Problems with models assessing influences of tree size and inter-tree competitive processes on individual tree growth: a cautionary tale
West, PW and Ratkowsky, DA, Problems with models assessing influences of tree size and inter-tree competitive processes on individual tree growth: a cautionary tale, Journal of Forestry Research pp. 1-13. ISSN 1993-0607 (2021) [Refereed Article]
In forest growing at any one site, the growth rate of an individual tree is determined principally by its size, which reflects its metabolic capacity, and by competition from neighboring trees. Competitive effects of a tree may be proportional to its size; such competition is termed ‘symmetric’ and generally involves competition below ground for nutrients and water from the soil. Competition may also be ‘asymmetric’, where its effects are disproportionate to the size of the tree; this generally involves competition above ground for sunlight, when larger trees shade smaller, but the reverse cannot occur.

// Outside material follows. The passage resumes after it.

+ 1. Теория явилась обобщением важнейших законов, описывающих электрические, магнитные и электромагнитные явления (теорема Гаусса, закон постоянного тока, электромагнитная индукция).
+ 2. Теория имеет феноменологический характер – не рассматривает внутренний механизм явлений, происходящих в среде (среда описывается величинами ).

This work examines three model systems often seen as exemplars relating individual tree growth rates to tree size and both competitive processes. Data of tree stem basal area growth rates in plots of even-aged, monoculture forest of blackbutt (Eucalyptus pilularis Smith) growing in sub-tropical eastern Australia were used to test these systems. It was found that none could distinguish between size and competitive effects at any time in any one stand and, thus, allow quantification of the contribution of each to explaining tree growth rates. They were prevented from doing so both by collinearity between the terms used to describe each of the effects and technical problems involved in the use of nonlinear least-squares regression to fit the models to any one data set. It is concluded that quite new approaches need to be devised if the effects on tree growth of tree size and competitive processes are to be quantified and modelled successfully.